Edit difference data

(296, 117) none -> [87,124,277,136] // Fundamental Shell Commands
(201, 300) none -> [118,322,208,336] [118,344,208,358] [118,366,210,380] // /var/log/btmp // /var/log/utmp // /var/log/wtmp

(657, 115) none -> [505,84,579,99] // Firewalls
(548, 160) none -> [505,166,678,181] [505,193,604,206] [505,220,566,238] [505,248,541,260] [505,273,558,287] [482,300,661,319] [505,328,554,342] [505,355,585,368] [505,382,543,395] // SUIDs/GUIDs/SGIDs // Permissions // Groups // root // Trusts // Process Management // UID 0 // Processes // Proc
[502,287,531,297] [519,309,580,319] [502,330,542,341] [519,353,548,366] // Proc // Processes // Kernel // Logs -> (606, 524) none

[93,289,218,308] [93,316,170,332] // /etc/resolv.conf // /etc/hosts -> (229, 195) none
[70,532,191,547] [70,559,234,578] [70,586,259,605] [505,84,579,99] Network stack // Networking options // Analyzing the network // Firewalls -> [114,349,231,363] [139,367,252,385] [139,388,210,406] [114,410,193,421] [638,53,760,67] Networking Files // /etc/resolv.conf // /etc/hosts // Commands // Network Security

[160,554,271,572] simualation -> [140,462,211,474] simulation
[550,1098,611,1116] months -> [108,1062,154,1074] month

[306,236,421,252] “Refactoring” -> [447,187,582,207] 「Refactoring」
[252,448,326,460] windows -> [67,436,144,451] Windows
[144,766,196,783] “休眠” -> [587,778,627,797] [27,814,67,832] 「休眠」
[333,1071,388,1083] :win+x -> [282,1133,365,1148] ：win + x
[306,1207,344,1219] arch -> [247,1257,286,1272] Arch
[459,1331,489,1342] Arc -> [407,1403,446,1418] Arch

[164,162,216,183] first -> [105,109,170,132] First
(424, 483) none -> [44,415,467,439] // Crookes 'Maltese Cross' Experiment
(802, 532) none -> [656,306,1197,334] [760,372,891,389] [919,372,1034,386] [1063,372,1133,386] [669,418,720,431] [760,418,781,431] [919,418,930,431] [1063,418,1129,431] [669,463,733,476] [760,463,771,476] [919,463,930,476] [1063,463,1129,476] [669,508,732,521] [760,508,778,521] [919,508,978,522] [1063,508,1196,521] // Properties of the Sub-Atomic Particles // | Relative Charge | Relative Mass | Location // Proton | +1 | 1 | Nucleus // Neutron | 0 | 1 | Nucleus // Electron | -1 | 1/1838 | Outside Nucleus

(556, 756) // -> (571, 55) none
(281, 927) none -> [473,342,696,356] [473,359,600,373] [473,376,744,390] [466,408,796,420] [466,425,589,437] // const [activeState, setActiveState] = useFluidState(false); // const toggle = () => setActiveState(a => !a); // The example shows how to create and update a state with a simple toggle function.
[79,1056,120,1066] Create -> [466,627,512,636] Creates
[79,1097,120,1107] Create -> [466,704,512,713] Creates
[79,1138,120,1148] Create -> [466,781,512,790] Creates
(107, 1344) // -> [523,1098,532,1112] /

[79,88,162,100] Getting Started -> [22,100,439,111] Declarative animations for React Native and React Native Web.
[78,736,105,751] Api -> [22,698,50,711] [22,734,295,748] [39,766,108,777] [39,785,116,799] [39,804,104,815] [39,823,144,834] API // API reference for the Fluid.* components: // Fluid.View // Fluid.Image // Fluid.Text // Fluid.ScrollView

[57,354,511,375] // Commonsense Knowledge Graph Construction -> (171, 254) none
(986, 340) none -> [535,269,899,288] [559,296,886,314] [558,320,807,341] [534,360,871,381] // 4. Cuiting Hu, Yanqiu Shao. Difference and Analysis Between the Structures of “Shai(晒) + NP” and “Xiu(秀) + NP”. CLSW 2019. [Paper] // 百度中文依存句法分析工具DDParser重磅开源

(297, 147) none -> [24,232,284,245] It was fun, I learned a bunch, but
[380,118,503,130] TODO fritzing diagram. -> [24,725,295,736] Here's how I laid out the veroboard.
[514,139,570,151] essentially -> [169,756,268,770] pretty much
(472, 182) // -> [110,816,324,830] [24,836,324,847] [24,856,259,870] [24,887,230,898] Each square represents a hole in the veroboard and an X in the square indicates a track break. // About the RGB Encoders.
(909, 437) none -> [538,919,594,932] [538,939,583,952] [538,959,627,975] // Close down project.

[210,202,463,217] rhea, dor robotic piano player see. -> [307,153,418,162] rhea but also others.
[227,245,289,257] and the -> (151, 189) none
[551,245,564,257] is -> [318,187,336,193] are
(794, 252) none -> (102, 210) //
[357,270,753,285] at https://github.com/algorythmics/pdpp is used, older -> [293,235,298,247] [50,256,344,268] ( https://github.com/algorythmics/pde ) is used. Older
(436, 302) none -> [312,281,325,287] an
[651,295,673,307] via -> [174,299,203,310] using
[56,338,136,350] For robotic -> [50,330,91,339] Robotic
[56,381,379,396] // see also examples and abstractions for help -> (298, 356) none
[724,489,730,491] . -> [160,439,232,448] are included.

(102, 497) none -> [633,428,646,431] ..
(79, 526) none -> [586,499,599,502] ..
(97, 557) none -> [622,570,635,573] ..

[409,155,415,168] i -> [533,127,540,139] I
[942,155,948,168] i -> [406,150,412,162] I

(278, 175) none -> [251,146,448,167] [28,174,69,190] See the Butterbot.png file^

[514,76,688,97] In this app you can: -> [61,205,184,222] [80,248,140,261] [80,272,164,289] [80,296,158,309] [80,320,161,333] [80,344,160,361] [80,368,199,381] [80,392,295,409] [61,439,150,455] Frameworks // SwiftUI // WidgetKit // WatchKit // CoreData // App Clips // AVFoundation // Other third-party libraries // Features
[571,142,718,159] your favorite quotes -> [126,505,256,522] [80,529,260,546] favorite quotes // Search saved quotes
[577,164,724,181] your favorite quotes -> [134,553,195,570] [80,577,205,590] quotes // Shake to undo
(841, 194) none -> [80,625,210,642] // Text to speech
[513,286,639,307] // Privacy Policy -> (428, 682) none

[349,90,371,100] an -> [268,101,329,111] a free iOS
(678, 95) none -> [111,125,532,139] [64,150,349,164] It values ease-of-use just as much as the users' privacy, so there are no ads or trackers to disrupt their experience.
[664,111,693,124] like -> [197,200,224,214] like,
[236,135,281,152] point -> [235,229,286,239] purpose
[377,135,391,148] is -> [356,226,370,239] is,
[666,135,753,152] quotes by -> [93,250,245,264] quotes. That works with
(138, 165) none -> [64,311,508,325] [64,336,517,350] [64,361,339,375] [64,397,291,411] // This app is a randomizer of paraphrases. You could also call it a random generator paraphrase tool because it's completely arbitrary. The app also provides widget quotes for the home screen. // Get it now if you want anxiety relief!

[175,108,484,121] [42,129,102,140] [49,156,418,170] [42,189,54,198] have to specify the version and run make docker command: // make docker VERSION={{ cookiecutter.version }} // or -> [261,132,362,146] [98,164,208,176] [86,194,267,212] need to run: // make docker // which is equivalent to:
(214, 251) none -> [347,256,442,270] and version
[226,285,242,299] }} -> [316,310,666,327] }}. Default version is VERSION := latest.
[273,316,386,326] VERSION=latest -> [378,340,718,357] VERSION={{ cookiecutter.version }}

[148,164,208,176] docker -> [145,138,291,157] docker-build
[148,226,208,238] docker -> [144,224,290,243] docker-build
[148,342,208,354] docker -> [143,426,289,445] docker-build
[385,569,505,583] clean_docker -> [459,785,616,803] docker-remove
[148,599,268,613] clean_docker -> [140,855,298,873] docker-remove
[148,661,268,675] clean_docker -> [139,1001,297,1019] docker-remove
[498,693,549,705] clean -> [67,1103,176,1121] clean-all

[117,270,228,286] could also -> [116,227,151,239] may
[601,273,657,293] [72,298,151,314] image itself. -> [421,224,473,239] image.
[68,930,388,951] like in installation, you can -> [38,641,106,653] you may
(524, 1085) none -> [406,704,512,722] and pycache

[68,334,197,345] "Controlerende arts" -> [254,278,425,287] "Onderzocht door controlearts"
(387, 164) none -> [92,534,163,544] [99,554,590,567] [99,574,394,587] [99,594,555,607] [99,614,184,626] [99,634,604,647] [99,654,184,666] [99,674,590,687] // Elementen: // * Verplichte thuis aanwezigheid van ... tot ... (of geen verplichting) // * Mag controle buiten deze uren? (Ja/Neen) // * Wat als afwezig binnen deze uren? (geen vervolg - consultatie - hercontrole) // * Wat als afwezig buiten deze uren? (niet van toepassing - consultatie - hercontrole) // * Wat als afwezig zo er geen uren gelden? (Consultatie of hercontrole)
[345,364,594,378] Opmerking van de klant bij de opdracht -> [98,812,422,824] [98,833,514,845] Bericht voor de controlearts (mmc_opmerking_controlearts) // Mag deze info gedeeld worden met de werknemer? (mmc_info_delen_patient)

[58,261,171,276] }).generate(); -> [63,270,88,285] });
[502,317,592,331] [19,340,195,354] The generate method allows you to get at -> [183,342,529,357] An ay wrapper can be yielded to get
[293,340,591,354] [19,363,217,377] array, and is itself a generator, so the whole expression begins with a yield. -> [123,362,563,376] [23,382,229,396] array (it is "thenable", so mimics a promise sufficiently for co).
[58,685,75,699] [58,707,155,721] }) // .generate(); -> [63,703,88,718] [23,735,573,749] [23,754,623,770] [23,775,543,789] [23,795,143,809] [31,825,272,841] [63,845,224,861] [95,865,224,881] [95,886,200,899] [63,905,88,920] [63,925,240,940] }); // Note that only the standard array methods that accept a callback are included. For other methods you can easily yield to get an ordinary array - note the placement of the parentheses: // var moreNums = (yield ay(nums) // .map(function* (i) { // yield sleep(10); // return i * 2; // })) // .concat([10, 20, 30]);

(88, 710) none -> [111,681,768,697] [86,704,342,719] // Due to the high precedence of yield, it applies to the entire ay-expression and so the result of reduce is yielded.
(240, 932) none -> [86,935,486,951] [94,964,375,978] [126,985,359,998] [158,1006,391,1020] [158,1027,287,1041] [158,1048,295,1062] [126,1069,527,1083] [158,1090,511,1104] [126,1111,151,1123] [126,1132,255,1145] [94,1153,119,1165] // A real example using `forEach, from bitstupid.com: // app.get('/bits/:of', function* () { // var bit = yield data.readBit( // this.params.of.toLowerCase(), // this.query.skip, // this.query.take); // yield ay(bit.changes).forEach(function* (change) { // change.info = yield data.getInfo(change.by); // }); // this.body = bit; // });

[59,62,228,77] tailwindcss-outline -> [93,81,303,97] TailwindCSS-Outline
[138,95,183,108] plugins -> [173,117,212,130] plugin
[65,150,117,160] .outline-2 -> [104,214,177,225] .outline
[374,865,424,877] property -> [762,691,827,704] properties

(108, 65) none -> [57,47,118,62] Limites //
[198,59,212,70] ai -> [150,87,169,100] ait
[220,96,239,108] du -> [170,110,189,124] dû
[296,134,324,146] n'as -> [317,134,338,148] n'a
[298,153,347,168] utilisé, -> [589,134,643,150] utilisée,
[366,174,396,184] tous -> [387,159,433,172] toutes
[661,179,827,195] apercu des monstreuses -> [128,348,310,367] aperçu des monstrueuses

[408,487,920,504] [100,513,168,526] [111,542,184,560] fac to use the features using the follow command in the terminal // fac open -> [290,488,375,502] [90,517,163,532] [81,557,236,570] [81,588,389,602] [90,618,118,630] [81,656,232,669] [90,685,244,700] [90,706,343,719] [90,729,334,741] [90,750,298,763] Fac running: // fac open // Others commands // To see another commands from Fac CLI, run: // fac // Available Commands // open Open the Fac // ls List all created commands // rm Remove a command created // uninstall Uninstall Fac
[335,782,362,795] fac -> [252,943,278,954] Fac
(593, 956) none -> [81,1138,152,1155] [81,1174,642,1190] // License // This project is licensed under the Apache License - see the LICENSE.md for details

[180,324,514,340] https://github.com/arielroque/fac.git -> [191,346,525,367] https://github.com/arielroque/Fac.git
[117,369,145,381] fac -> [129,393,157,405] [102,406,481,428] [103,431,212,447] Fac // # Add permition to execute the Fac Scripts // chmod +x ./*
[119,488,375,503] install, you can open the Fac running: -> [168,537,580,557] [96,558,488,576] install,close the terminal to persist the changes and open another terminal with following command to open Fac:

EXERCISE REQUIREMENTS: Copy out, word for word, the part of the entries above that begins at the line with "[57,354,511,375] // Commonsense" and ends at the line with "[56,338,136,350] For robotic", including both.

FINAL ANSWER:
[57,354,511,375] // Commonsense Knowledge Graph Construction -> (171, 254) none
(986, 340) none -> [535,269,899,288] [559,296,886,314] [558,320,807,341] [534,360,871,381] // 4. Cuiting Hu, Yanqiu Shao. Difference and Analysis Between the Structures of “Shai(晒) + NP” and “Xiu(秀) + NP”. CLSW 2019. [Paper] // 百度中文依存句法分析工具DDParser重磅开源

(297, 147) none -> [24,232,284,245] It was fun, I learned a bunch, but
[380,118,503,130] TODO fritzing diagram. -> [24,725,295,736] Here's how I laid out the veroboard.
[514,139,570,151] essentially -> [169,756,268,770] pretty much
(472, 182) // -> [110,816,324,830] [24,836,324,847] [24,856,259,870] [24,887,230,898] Each square represents a hole in the veroboard and an X in the square indicates a track break. // About the RGB Encoders.
(909, 437) none -> [538,919,594,932] [538,939,583,952] [538,959,627,975] // Close down project.

[210,202,463,217] rhea, dor robotic piano player see. -> [307,153,418,162] rhea but also others.
[227,245,289,257] and the -> (151, 189) none
[551,245,564,257] is -> [318,187,336,193] are
(794, 252) none -> (102, 210) //
[357,270,753,285] at https://github.com/algorythmics/pdpp is used, older -> [293,235,298,247] [50,256,344,268] ( https://github.com/algorythmics/pde ) is used. Older
(436, 302) none -> [312,281,325,287] an
[651,295,673,307] via -> [174,299,203,310] using
[56,338,136,350] For robotic -> [50,330,91,339] Robotic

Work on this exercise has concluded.